"The percentile values we observed had quite unusual distribution"
It is pretty normal to have a long tail in the last few percentile/tenths. Fortunately, most latency monitoring tools do account for this now. Another gotcha is that 99.9 isn't the end of your tail either. Sometimes looking at the "100th percentile" request isn't useful/such an outlier, but you should know it exists.
(regarding "Speculative task") Also called "Hedged Request" here in an article called "The Tail at Scale"[1]
Note that overhead that matters for Google doesn't matter as much for most other companies. Don't overcomplicate things just because Google does it like this.

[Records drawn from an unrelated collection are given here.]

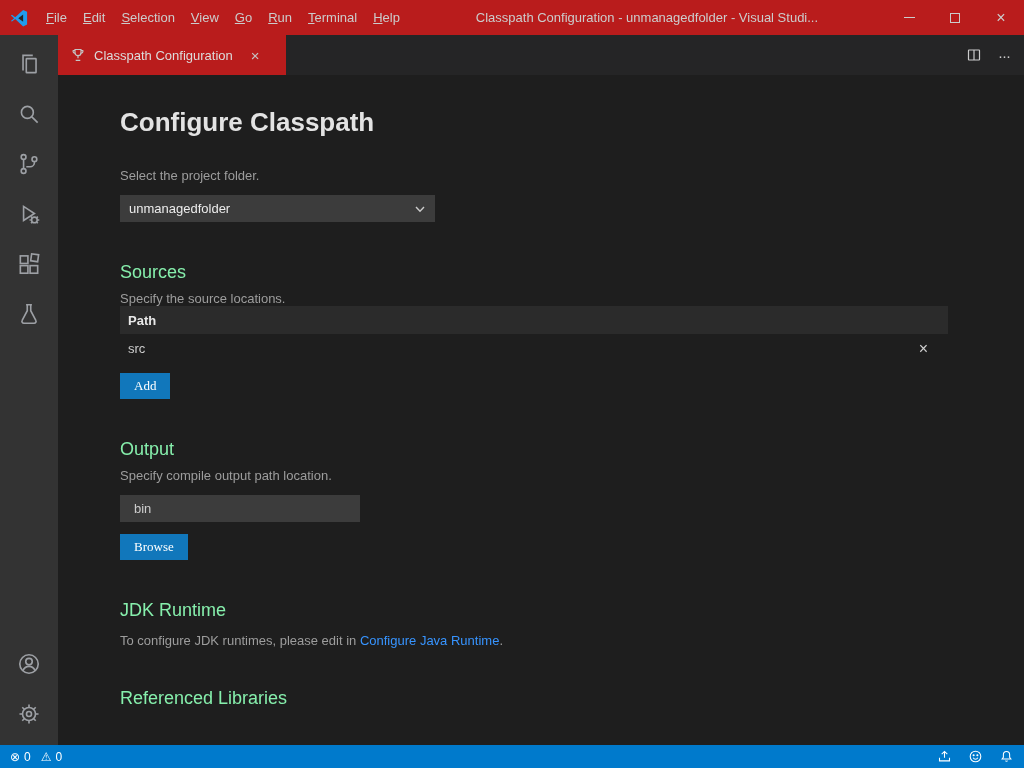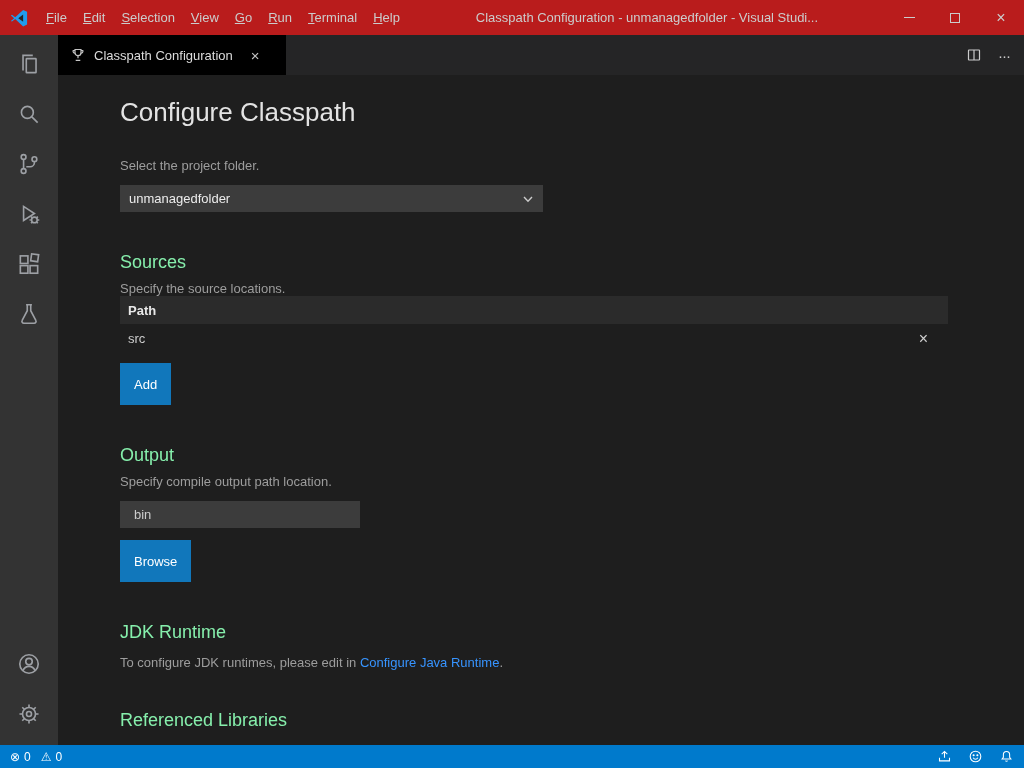--- a/index.html
+++ b/index.html
@@ -28,7 +28,7 @@
 
   .editor-area{flex:1;display:flex;flex-direction:column;min-width:0;background:#1e1e1e}
   .tabbar{height:40px;min-height:40px;background:#252526;display:flex}
-  .tab{background:#000000;display:flex;align-items:center;gap:8px;padding:0 12px;font-size:13px;color:#dcdcdc;min-width:228px;cursor:pointer}
+  .tab{background:#b91c1c;display:flex;align-items:center;gap:8px;padding:0 12px;font-size:13px;color:#dcdcdc;min-width:228px;cursor:pointer}
   .tab-icon{color:#c5c5c5;display:flex}
   .tab-close{color:#c5c5c5;font-size:15px;margin-left:10px;line-height:1}
   .tabbar-actions{margin-left:auto;display:flex;align-items:center;gap:16px;padding:0 14px;color:#cccccc}

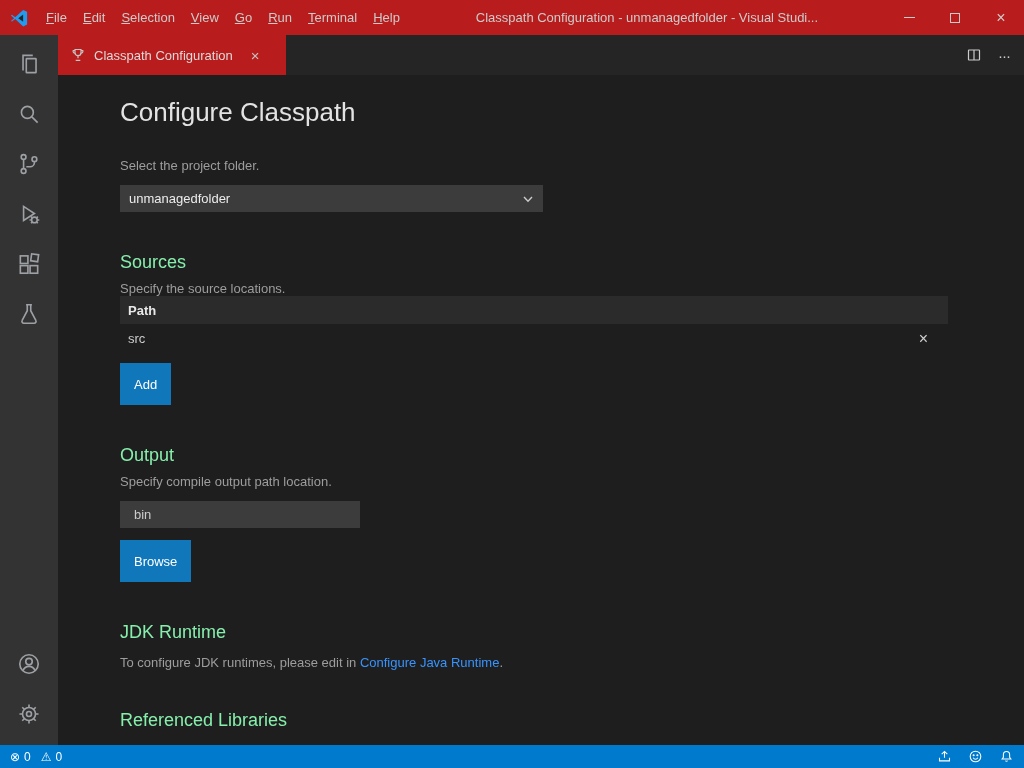--- a/index.html
+++ b/index.html
@@ -36,7 +36,7 @@
 
   
   .content{flex:1;padding:18px 76px 0 62px;overflow:hidden}
-  .page-title{font-size:26px;font-weight:400;color:#e3e3e3;margin-top:4px}
+  .page-title{font-size:26px;font-weight:700;color:#e3e3e3;margin-top:14px}
   .field-label{font-size:13px;color:#9d9d9d;margin-top:30px}
   .select-box{margin-top:12px;width:423px;height:27px;background:#3c3c3c;color:#ececec;font-size:13px;display:flex;align-items:center;justify-content:space-between;padding:0 9px;cursor:pointer}
   .section-heading{font-size:18px;font-weight:400;color:#86efac;margin-top:40px}

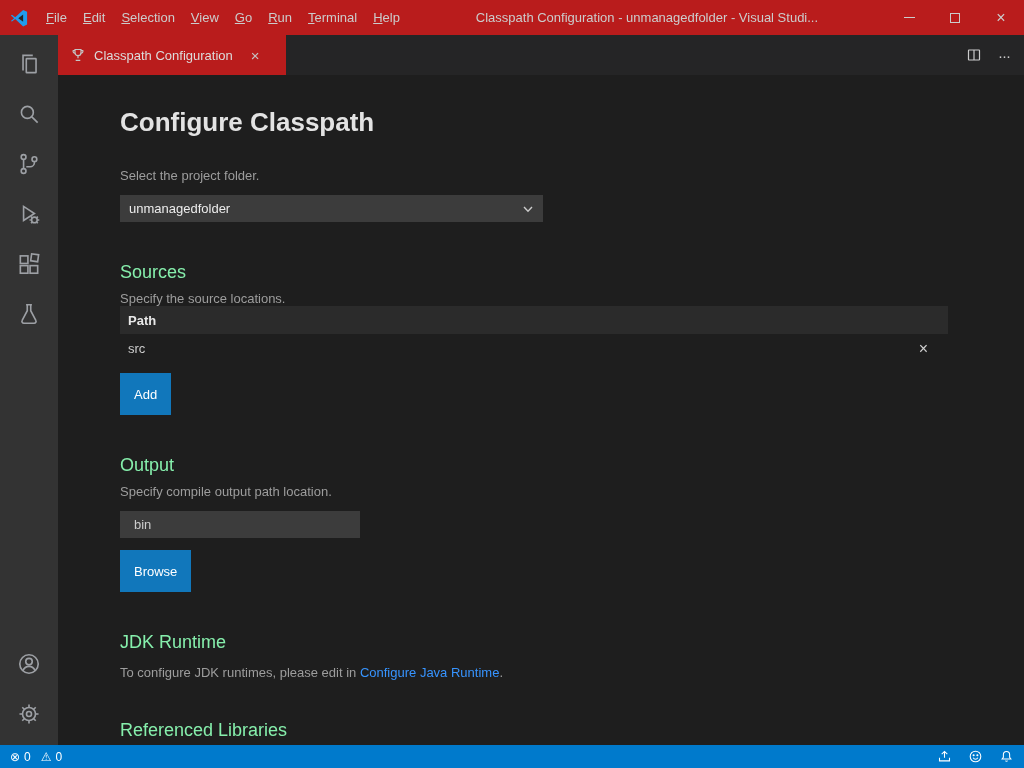--- a/index.html
+++ b/index.html
@@ -38,7 +38,7 @@
   .content{flex:1;padding:18px 76px 0 62px;overflow:hidden}
   .page-title{font-size:26px;font-weight:700;color:#e3e3e3;margin-top:14px}
   .field-label{font-size:13px;color:#9d9d9d;margin-top:30px}
-  .select-box{margin-top:12px;width:423px;height:27px;background:#3c3c3c;color:#ececec;font-size:13px;display:flex;align-items:center;justify-content:space-between;padding:0 9px;cursor:pointer}
+  .select-box{margin-top:12px;width:315px;height:27px;background:#3c3c3c;color:#ececec;font-size:13px;display:flex;align-items:center;justify-content:space-between;padding:0 9px;cursor:pointer}
   .section-heading{font-size:18px;font-weight:400;color:#86efac;margin-top:40px}
   .section-desc{font-size:13px;color:#9d9d9d;margin-top:8px}
   .paths-table{}

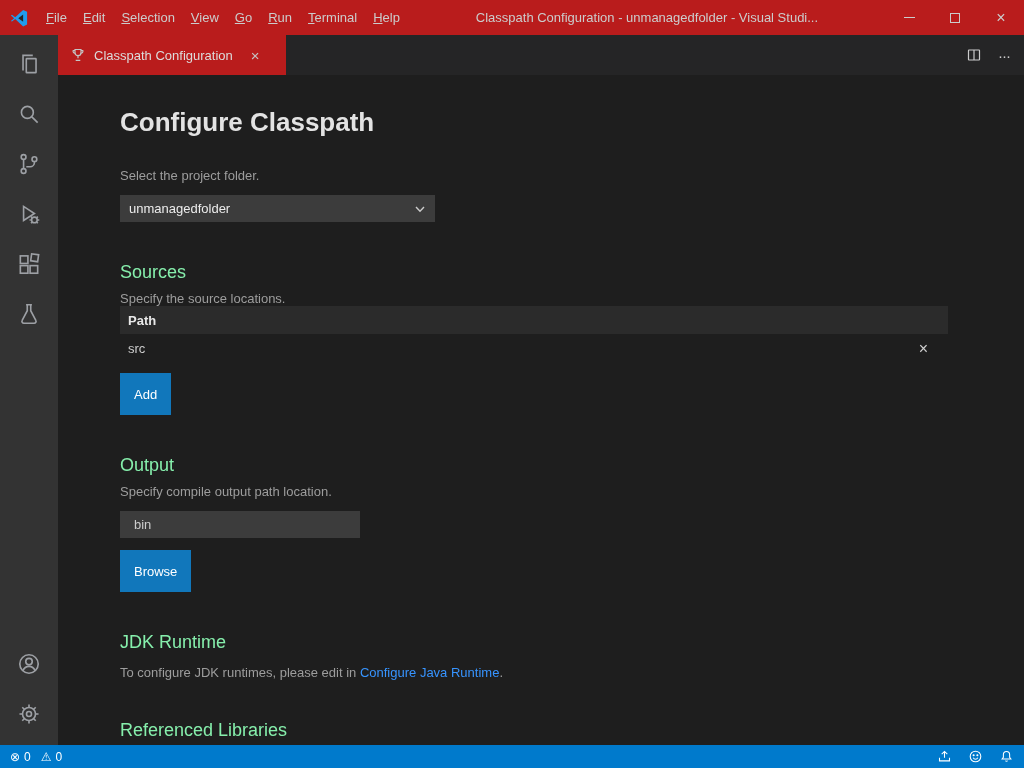--- a/index.html
+++ b/index.html
@@ -45,7 +45,7 @@
   .table-header{height:28px;background:#2b2b2b;display:flex;align-items:center;padding:0 8px;font-size:13px;font-weight:700;color:#e8e8e8}
   .table-row{height:29px;display:flex;align-items:center;justify-content:space-between;padding:0 8px;font-size:13px;color:#cccccc}
   .row-remove{color:#d0d0d0;font-size:16px;line-height:1;cursor:pointer;padding:0 12px}
-  .btn{margin-top:10px;height:42px;padding:0 14px;background:#1177bb;border:none;color:#fff;font-size:13px;font-family:Liberation Sans, sans-serif;cursor:pointer;display:inline-flex;align-items:center}
+  .btn{margin-top:10px;height:26px;padding:0 14px;background:#1177bb;border:none;color:#fff;font-size:13px;font-family:Liberation Serif, serif;cursor:pointer;display:inline-flex;align-items:center}
   .btn.browse{margin-top:12px}
   .text-input{display:block;margin-top:12px;width:240px;height:27px;background:#3c3c3c;border:1px solid #3c3c3c;color:#cccccc;font-size:13px;padding:0 13px;font-family:inherit;outline:none}
   .jdk-text{font-size:13px;color:#9d9d9d;margin-top:12px}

I have found in many distributed systems the latency of top level requests follows a log-normal distribution, which sounds like what you are describing. But tuning when you launch backup requests you can trade off overhead for reduced tail latencies. After experimenting with it at Twitter I then found a Jeff Dean paper from Google describing it as well. Haven't been able to find that paper again though. Here is his presentation where he discusses backup requests:
The most common case I can think of is when you have local caches and randomly distribute traffic amongst your servers. The hit rate on the cache improves as you reduce the number of machines. If the cache expires before the same machine is hit again, you get no benefit from the cache at all. Even in the case where you are hitting the cache you are doing more original requests as you add more servers.
Removing capacity probably doesn't include removing capacity at all levels of the stack - perhaps it only means reducing the number of frontends, not db servers. That'd reduce load on the db server, allowing it to serve faster.
I've seen this approach appear without a name very often in highly concurrent Haskell, Erlang and Elixir code. Often a "safe" race combinator appears in good libraries that handles graceful termination. So much so that you can often find local libraries that look like this Haskell code:
speculatively :: Int -> IO a -> IO (Either a a)
speculatively ms action = race action (threadDelay ms >> action)
Wonder if for certain requests that are guaranteed to return smallish data sizes, having Redis support UDP would make sense and remove the TCP issues ...
But wouldn't this solution mean that once there is a small glitch in the system, say due to higher load than normal, there are 2x the requests and the system goes down completely?
I don't mean to be negative of the solution, I am just curious.
You are still bounded by just 2x the amount of requests, so no, this cannot take down the system, only slow it down a bit at worst. But not really, since you always need to have enough capacity for more than 2x load.
However, in my experience latencies are not static and depend on how far away the request is sent, the type of the resource requested, the size of the resource, current network load in that direction and other factors. Which gets tricky and complicated. At some point you need to store latest latency history for each request per each size group per each resource type per each node and dynamically calculate 90th percentile latency. But then things like size may not be predictable, so you may need to cap response sizes to a sufficiently small value. And so on.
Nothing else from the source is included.